In 1956, against all odds, Shimomura had the material in his hand. It was a protein that glowed 37,000 times more brightly than the crushed mollusc. After publishing his results, Shimomura was recruited to the prestigious University of Princeton in New Jersey, USA, by Frank Johnson.

As a farewell present, Professor Hirata saw to it that Shimomura was awarded a Ph.D. from Nagoya University – an unusual act, as he was not actually enrolled as a doctoral student. After a long journey across the Pacific Ocean and the American continent, Shimomura set about studying another naturally luminescent material. This time it was from the jellyfish Aequorea victoria, whose outer edge glows green when the jellyfish is agitated.

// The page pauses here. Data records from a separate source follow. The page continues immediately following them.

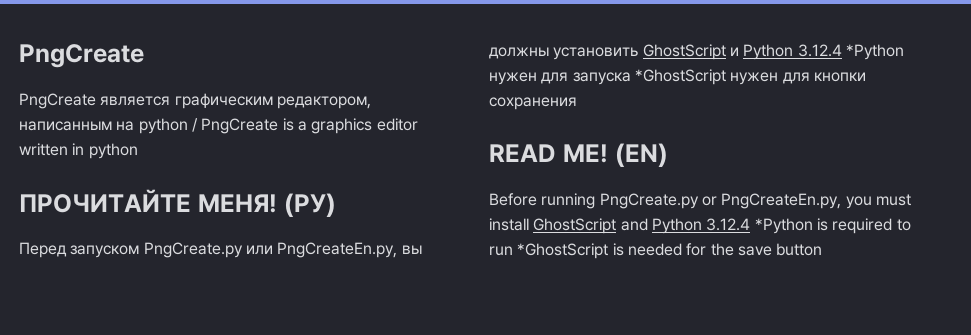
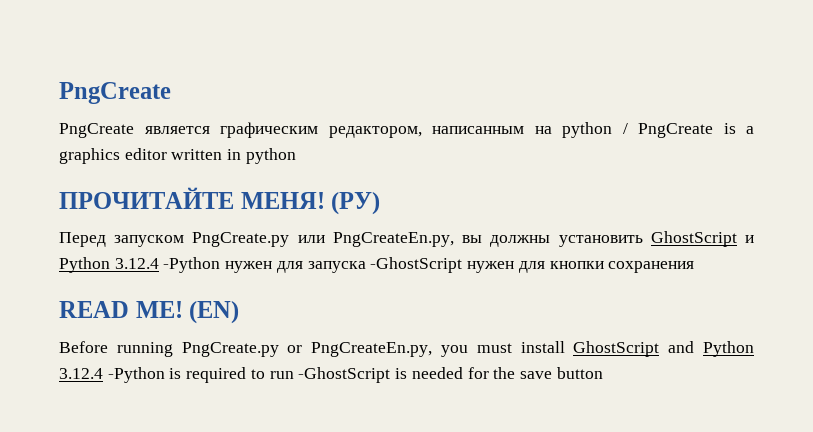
- Перед запуском PngCreate.py или PngCreateEn.py, вы должны установить GhostScript и Python 3.12.4 *Python нужен для запуска *GhostScript нужен для кнопки сохранения
+ Перед запуском PngCreate.py или PngCreateEn.py, вы должны установить GhostScript и Python 3.12.4 -Python нужен для запуска -GhostScript нужен для кнопки сохранения
- Before running PngCreate.py or PngCreateEn.py, you must install GhostScript and Python 3.12.4 *Python is required to run *GhostScript is needed for the save button
+ Before running PngCreate.py or PngCreateEn.py, you must install GhostScript and Python 3.12.4 -Python is required to run -GhostScript is needed for the save button

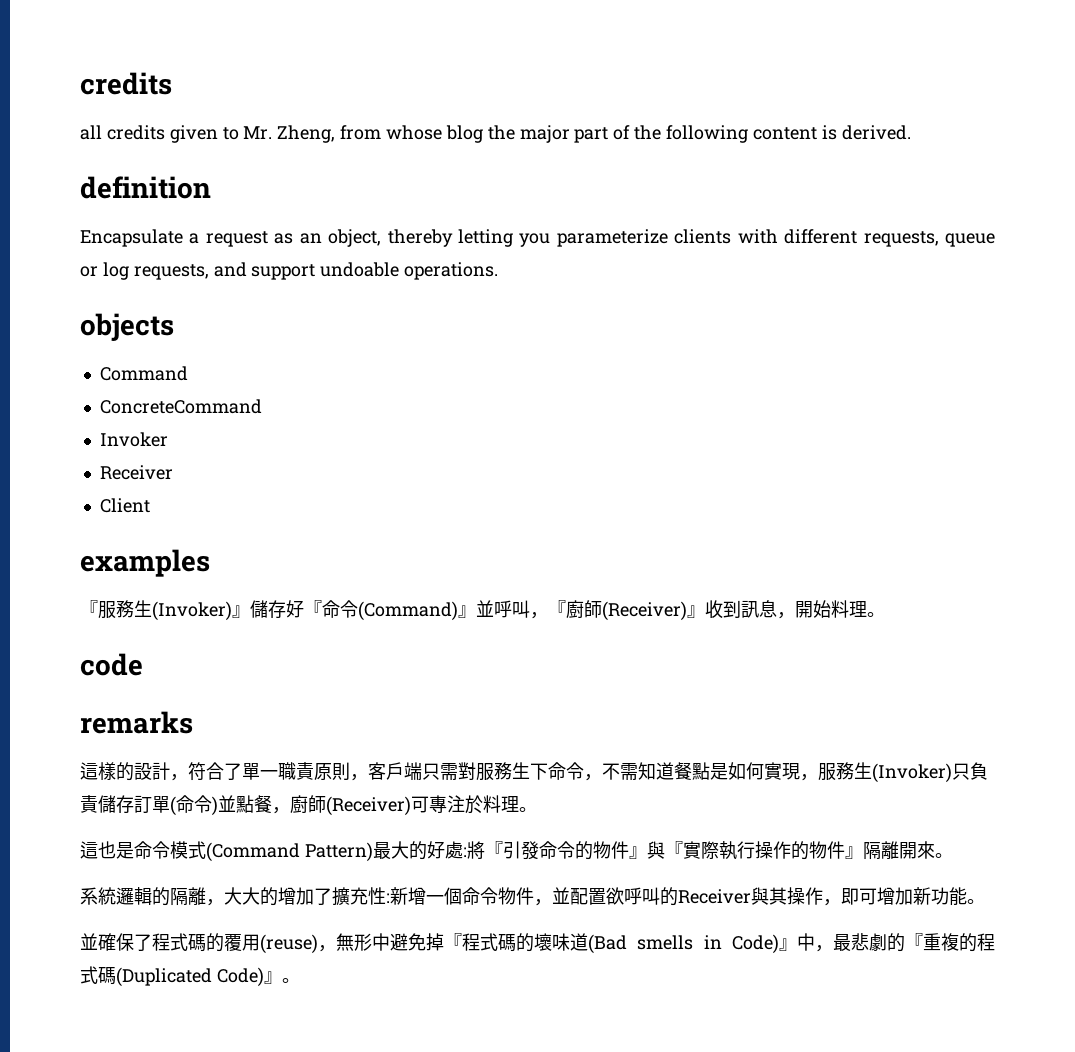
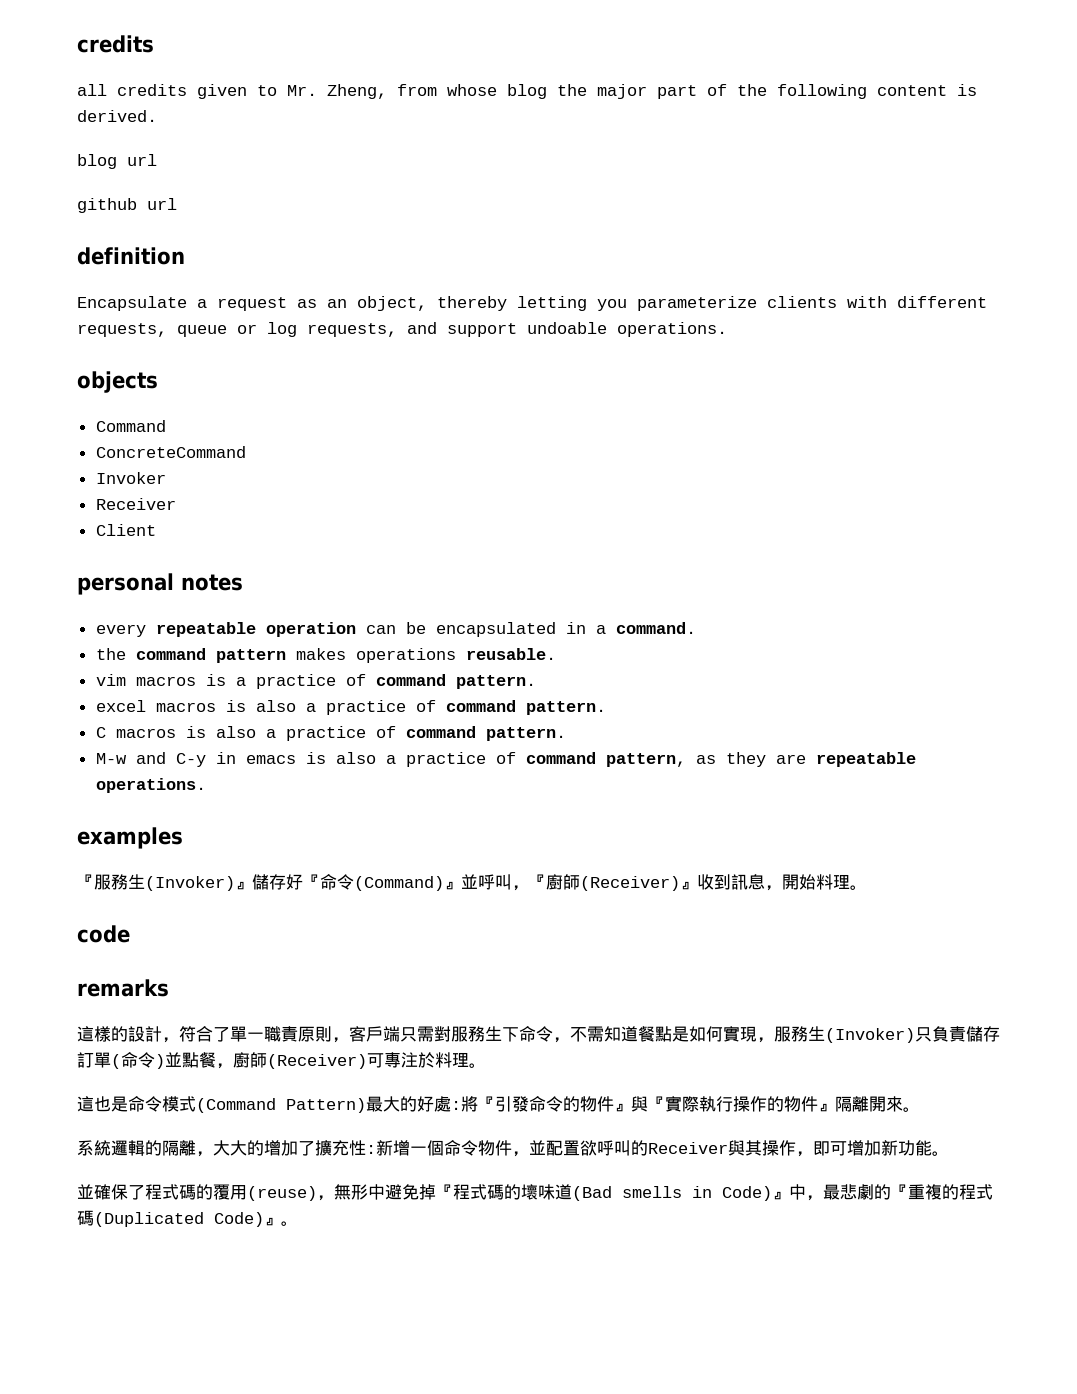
+ blog url
+ github url
+ personal notes
+ every repeatable operation can be encapsulated in a command.
+ the command pattern makes operations reusable.
+ vim macros is a practice of command pattern.
+ excel macros is also a practice of command pattern.
+ C macros is also a practice of command pattern.
+ M-w and C-y in emacs is also a practice of command pattern, as they are repeatable operations.

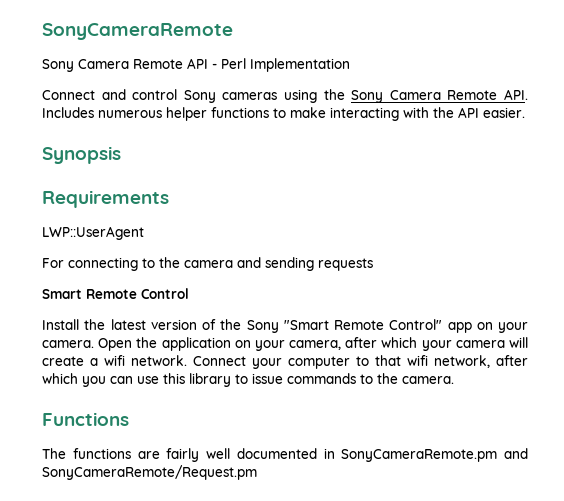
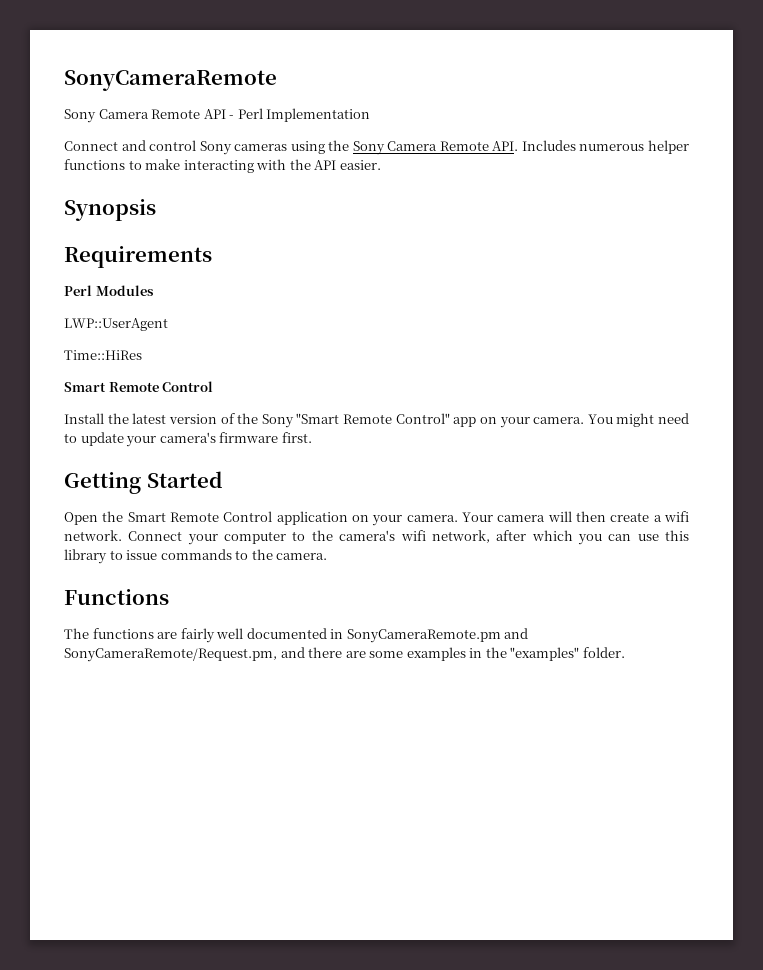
+ Perl Modules
- For connecting to the camera and sending requests
+ Time::HiRes
- Open the application on your camera, after which your camera will create a wifi network.
+ You might need to update your camera's firmware first.
+ Getting Started
+ Open the Smart Remote Control application on your camera. Your camera will then create a wifi network.
- Connect your computer to that wifi network, after which you can use this library to issue commands to the camera.
+ Connect your computer to the camera's wifi network, after which you can use this library to issue commands to the camera.
- The functions are fairly well documented in SonyCameraRemote.pm and SonyCameraRemote/Request.pm
+ The functions are fairly well documented in SonyCameraRemote.pm and SonyCameraRemote/Request.pm, and there are some examples in the "examples" folder.

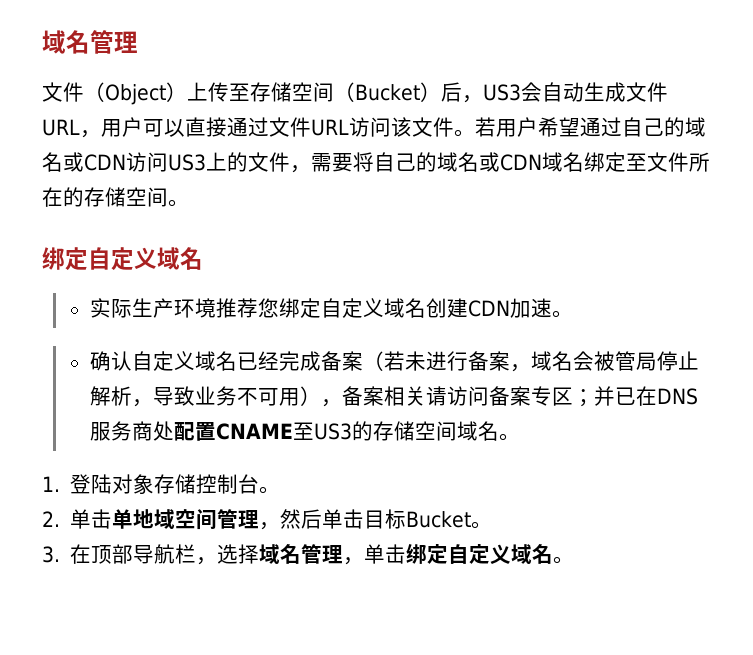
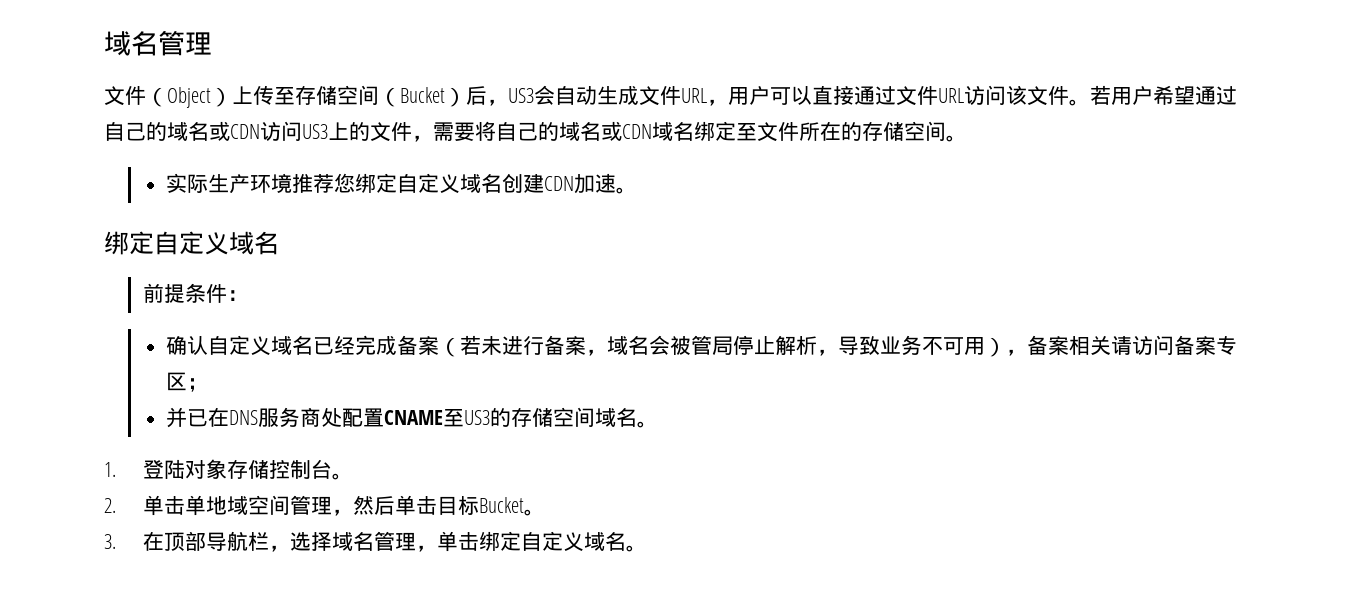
  若用户希望通过自己的域名或CDN访问US3上的文件，需要将自己的域名或CDN域名绑定至文件所在的存储空间。
- 绑定自定义域名
  实际生产环境推荐您绑定自定义域名创建CDN加速。
+ 绑定自定义域名
+ 前提条件：
- 确认自定义域名已经完成备案（若未进行备案，域名会被管局停止解析，导致业务不可用），备案相关请访问备案专区；并已在DNS服务商处配置CNAME至US3的存储空间域名。
+ 确认自定义域名已经完成备案（若未进行备案，域名会被管局停止解析，导致业务不可用），备案相关请访问备案专区；
+ 并已在DNS服务商处配置CNAME至US3的存储空间域名。

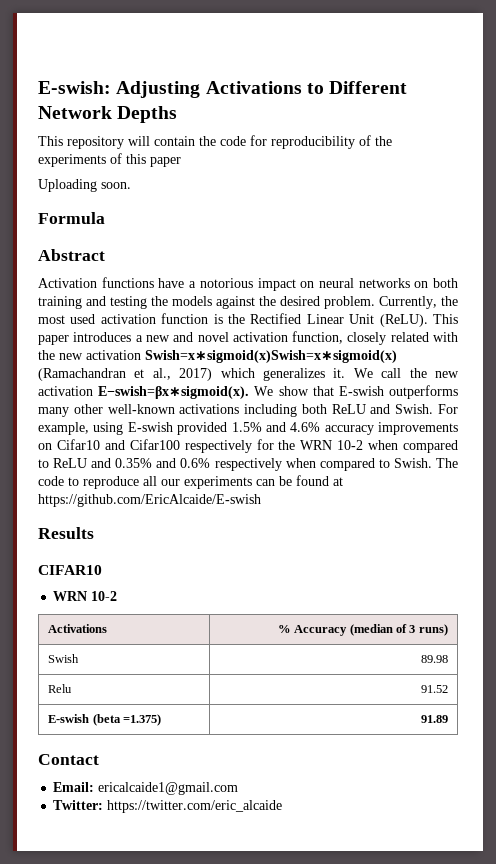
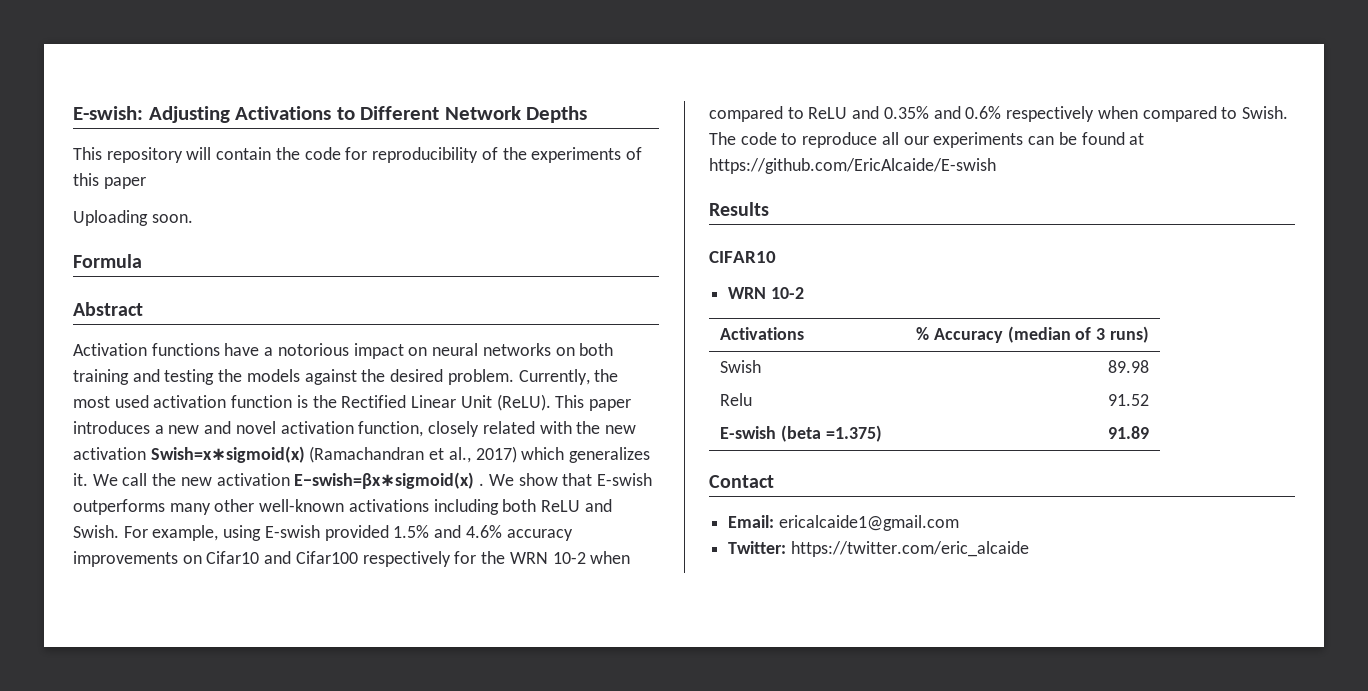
- This paper introduces a new and novel activation function, closely related with the new activation Swish=x∗sigmoid(x)Swish=x∗sigmoid(x) (Ramachandran et al., 2017) which generalizes it.
+ This paper introduces a new and novel activation function, closely related with the new activation Swish=x∗sigmoid(x) (Ramachandran et al., 2017) which generalizes it.
- We call the new activation E−swish=βx∗sigmoid(x).
+ We call the new activation E−swish=βx∗sigmoid(x) .

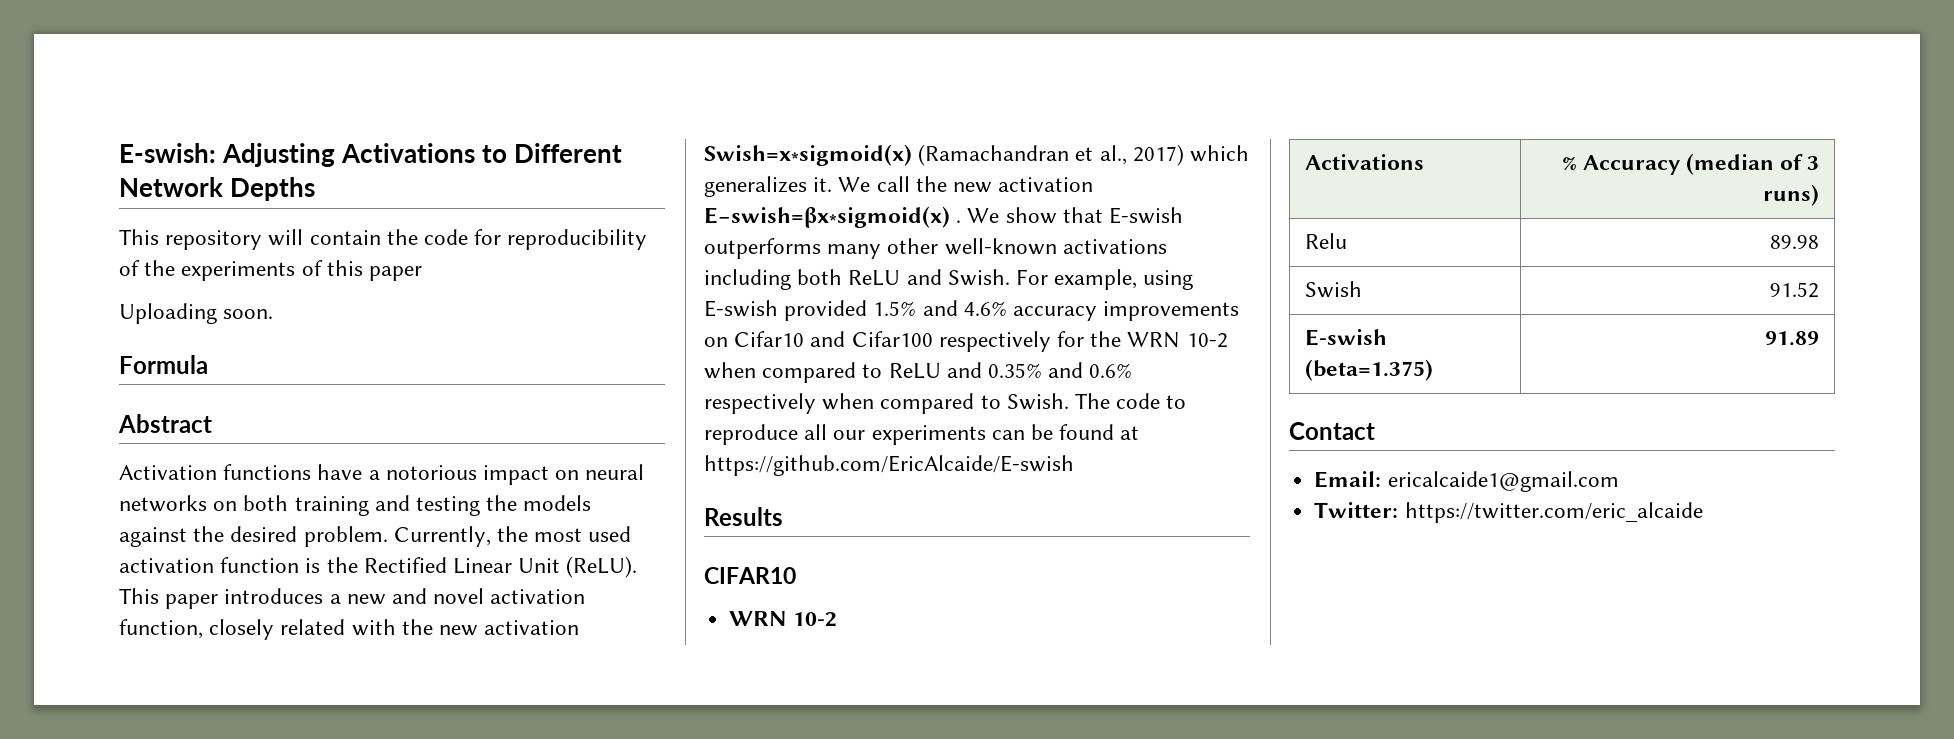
- Swish | 89.98
+ Relu | 89.98
- Relu | 91.52
+ Swish | 91.52
- E-swish (beta =1.375) | 91.89
+ E-swish (beta=1.375) | 91.89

During the whole of the summer of 1961, Shimomura and Johnson gathered jellyfish in Friday Harbor on the west coast of North America. They cut off the edges of the jellyfish and pressed them through a filter to get what they called a "squeezate." One day when Shimomura poured some of the squeezeate into the sink, it flashed brightly. He realized that there was seawater in the sink and that it was calcium ions in the seawater that had caused the chemical reaction.

Strangely enough, the flash of light was not green like the edges of the jellyfish. It was blue. Johnson and Shimomura gathered raw material throughout that summer and took back squeezate from about 10,000 jellyfish to Princeton. It took them a few months to purify just a few milligrams of the blue luminescent material from the liquid. This protein they named aequorin.

In the 1962 scientific publication, in which Shimomura and Johnson described the process by which aequorin was obtained, they also mentioned that they had isolated a protein that was slightly greenish in sunlight, yellowish in the light from a light bulb and fluorescent green in UV light. This was the first time that anyone had described GFP. Shimomura and Johnson called it the green protein but later it was named the green fluorescent protein.

In the 1970s, Shimomura looked more closely at GFP’s fluorescence. He showed that GFP contains a special chromophore, a chemical group that absorbs and emits light. When UV light or blue light hits the GFP chromophore, it sucks up the energy in the light, it is excited.

In the next phase, the chromophore gets rid of the energy. It emits light, which is now in the green wavelength. In jellyfish, the GFP’s chromophore simply transforms the blue light from aequorin into green light. This is why the jellyfish and aequorin glow in different colors.

What is revolutionary about GFP is that the protein does not need any additives to glow, in contrast to aequorin and other bioluminescent proteins, which require a continuous supply of energy rich molecules. It is enough to radiate GFP with UV light or blue light. The light enters the cells and meets GFP, which glows green. If the researchers had needed to add a chemical, they would have had to inject it into the cell – a process which can both disturb the cell and is difficult to carry out at such microscopic scales.